Monday, January 7, 2008

Back on the road again

Even though I know it's just a tease, the warm weather and later sunset (well, that's not a tease) made for a pleasant evening of aerobic goodness.

Now as it turns out, perfectionism is a psychological condition. And after a very careful and highly reliable self-diagnosis via the Wikipedia article, I think I can safely state that I am perfectly pathological and neurotic. Apparently this is unhealty. All jokes aside, it makes perfect sense, then, why I feel as though I have completely failed and thus hate myself for it.

So today I instituted a new kind of workout, to force myself out of the comforting bonds of regimented scheduling, list-making and the inevitable self-deprecation. You will notice this week's schedule is blank, except for today, whose goal was to do "Something.
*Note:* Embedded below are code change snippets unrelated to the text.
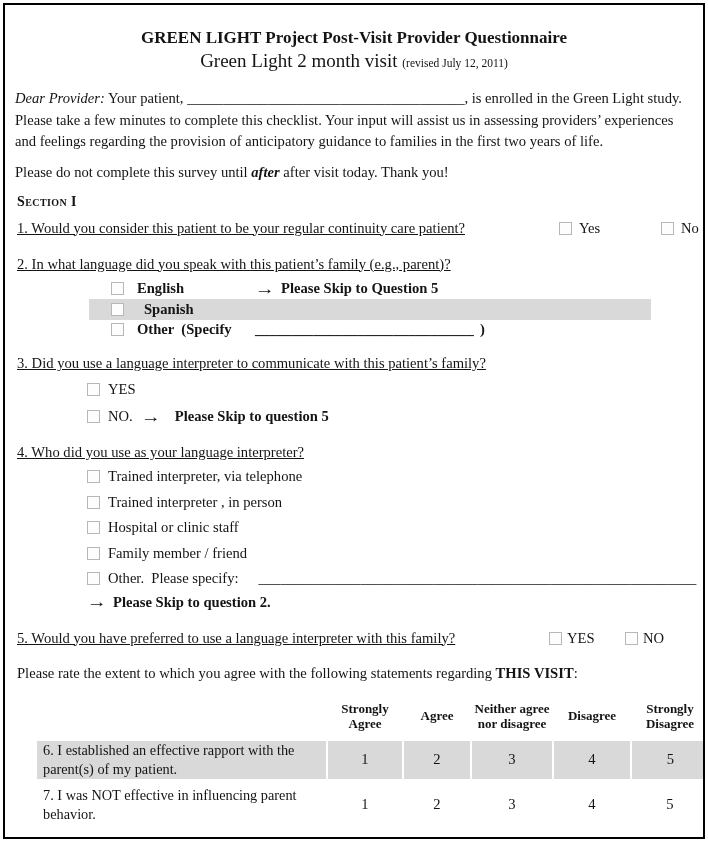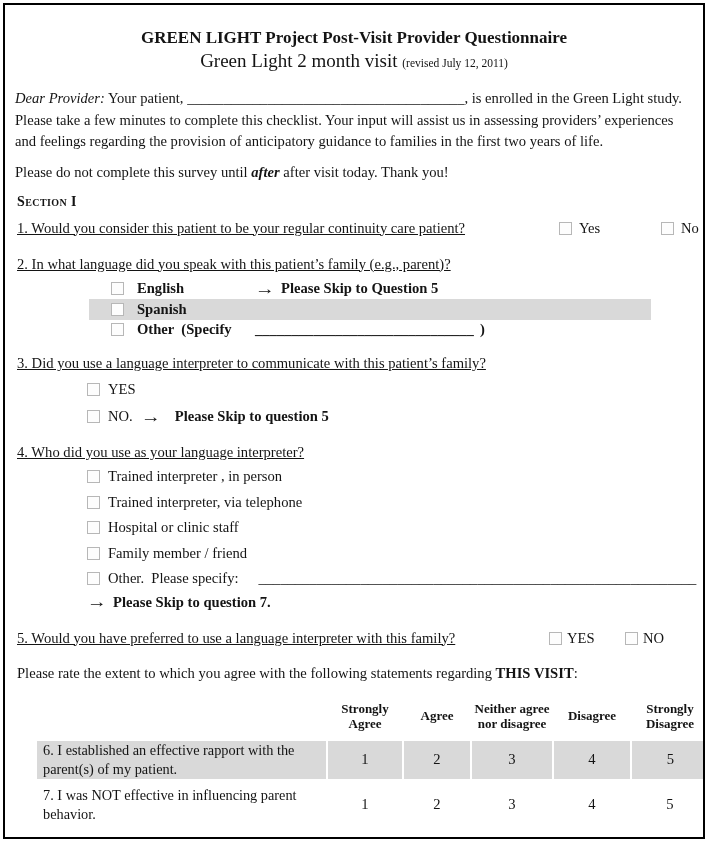--- a/index.html
+++ b/index.html
@@ -45,7 +45,7 @@
     padding-left:22px;box-sizing:border-box;font-size:14.6px;}
   .lang-row .cb{margin-right:13px;}
   .lang-row .lbl{font-weight:bold;display:inline-block;min-width:118px;white-space:pre-wrap;}
-  .lang-row.hl{background:#d9d9d9;}
+  .lang-row.hl{background:#d9d9d9;gap:7px;}
   .skip{font-weight:bold;white-space:pre-wrap;}
   .arrow{font-weight:bold;font-size:16px;display:inline-block;transform:scaleX(1.25);
     transform-origin:left center;margin-right:10px;}

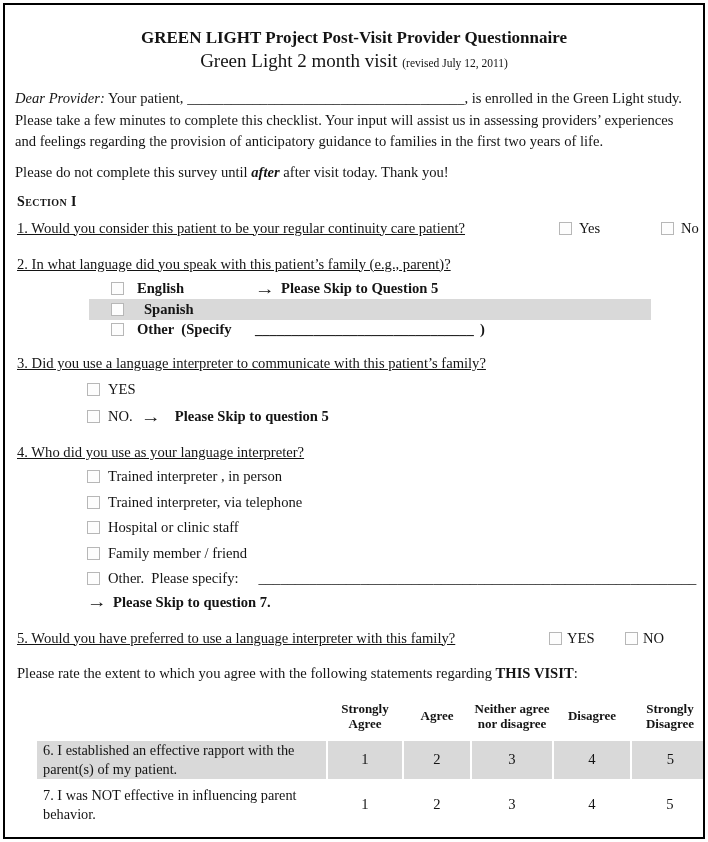--- a/index.html
+++ b/index.html
@@ -140,11 +140,11 @@
     <p class="q-text">4.  Who did you use as your language interpreter?</p>
     <div class="simple-row">
       <span class="cb"></span>
+      <span style="white-space:pre-wrap;">Trained interpreter, via telephone</span>
+    </div>
+    <div class="simple-row">
+      <span class="cb"></span>
       <span style="white-space:pre-wrap;">Trained interpreter , in person</span>
-    </div>
-    <div class="simple-row">
-      <span class="cb"></span>
-      <span style="white-space:pre-wrap;">Trained interpreter, via telephone</span>
     </div>
     <div class="simple-row">
       <span class="cb"></span>

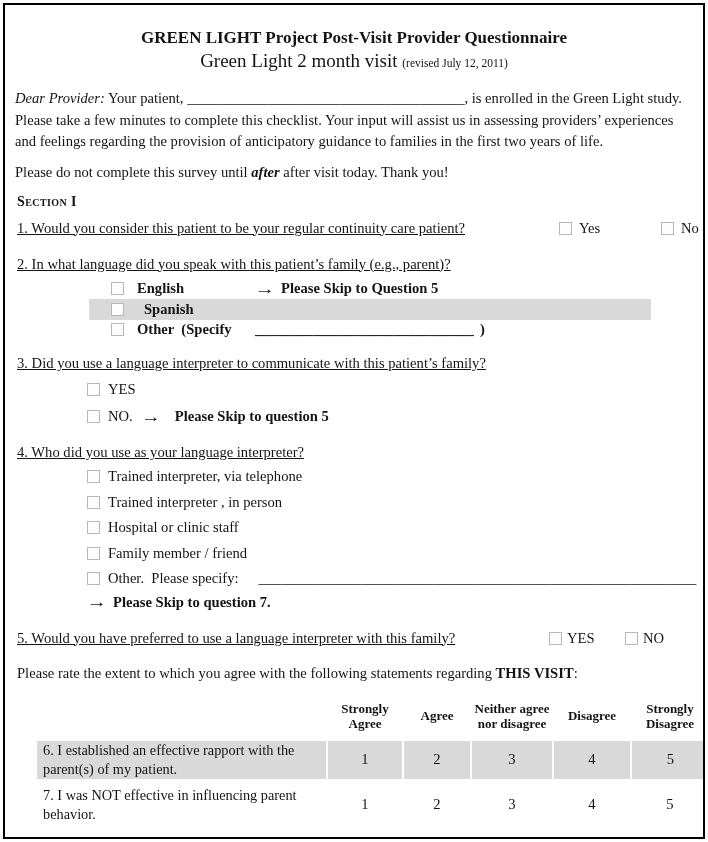--- a/index.html
+++ b/index.html
@@ -161,7 +161,7 @@
     </div>
     <div class="skip-line">
       <span class="arrow">→</span>
-      <span class="skip">Please Skip to question 7.</span>
+      <span class="skip">Please Skip to question 2.</span>
     </div>
   </div>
Anything." So for two liberating miles, I did Whatever I Feel Like, henceforth known as WIFL (pronounced "wiffle"): today's WIFL in the form of completely unstructured run/walk intervals, although this was mainly due to the fact that I forgot my watch with the interval timer. And it was very nice.

I even enjoyed the running part more than I have in a very long time. Unlike a treadmill, it is more difficult to control my running pace on the road, and inevitably I start off too hard and too fast and end up feeling like if I could just keep running without my lungs exploding, maybe all the body fat will just detach from my frame by force of impact and I can kick it away into the woods. So I decided since today's goal was simply to move, I would run (jog) at what I thought would be the slowest, most pathetic pace I could muster. Which turned out to be exactly perfect.

And I returned home feeling a little cheerful, which is quite a change indeed.